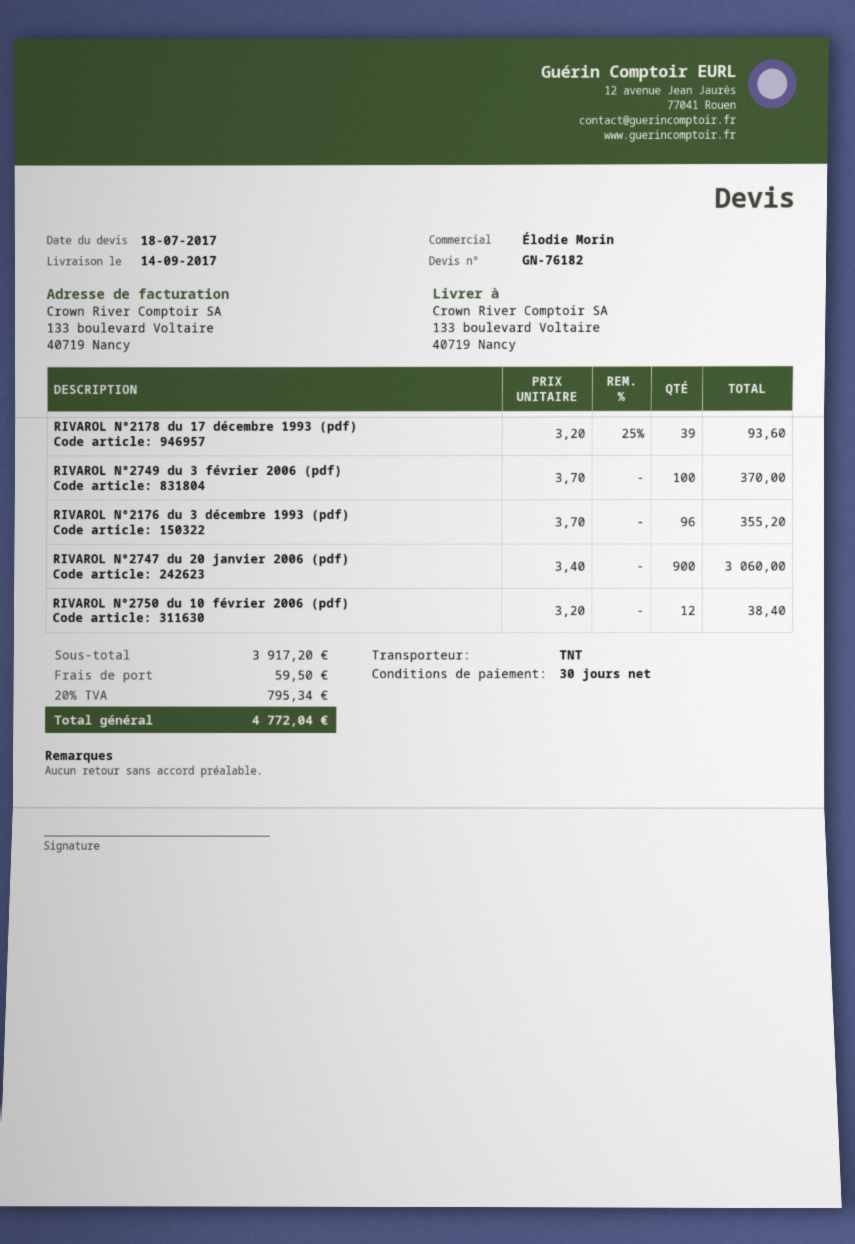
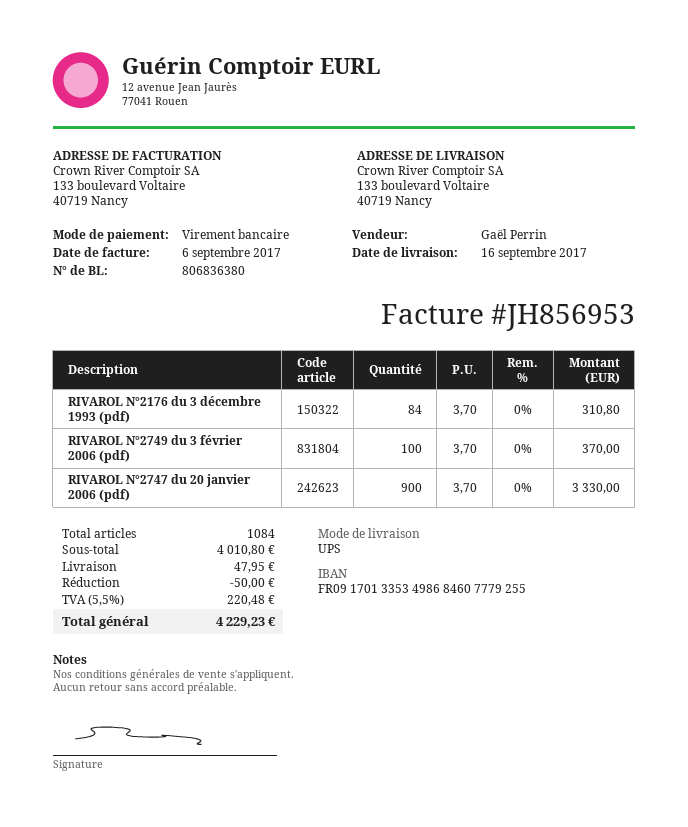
delivery date: 2017-09-14 -> 2017-09-16
sales rep: Élodie Morin -> Gaël Perrin
shipping method: TNT -> UPS
RIVAROL N°2178 du 17 décembre 1993 (pdf): 39 x 3.20 - 25% = 93.60 -> none
RIVAROL N°2176 du 3 décembre 1993 (pdf): 96 x 3.70 = 355.20 -> 84 x 3.70 = 310.80
RIVAROL N°2747 du 20 janvier 2006 (pdf): 900 x 3.40 = 3060.00 -> 900 x 3.70 = 3330.00
RIVAROL N°2750 du 10 février 2006 (pdf): 12 x 3.20 = 38.40 -> none
subtotal: 3917.20 -> 4010.80
discount: none -> 50.00
shipping: 59.50 -> 47.95
tax: 20% = 795.34 -> 5.5% = 220.48
total: 4772.04 -> 4229.23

▬▬▬▬▬▬▬▬▬▬

Pictures excluded, repeat the records exactly from their opening line through the line containing "RIVAROL N°2176 du".

delivery date: 2017-09-14 -> 2017-09-16
sales rep: Élodie Morin -> Gaël Perrin
shipping method: TNT -> UPS
RIVAROL N°2178 du 17 décembre 1993 (pdf): 39 x 3.20 - 25% = 93.60 -> none
RIVAROL N°2176 du 3 décembre 1993 (pdf): 96 x 3.70 = 355.20 -> 84 x 3.70 = 310.80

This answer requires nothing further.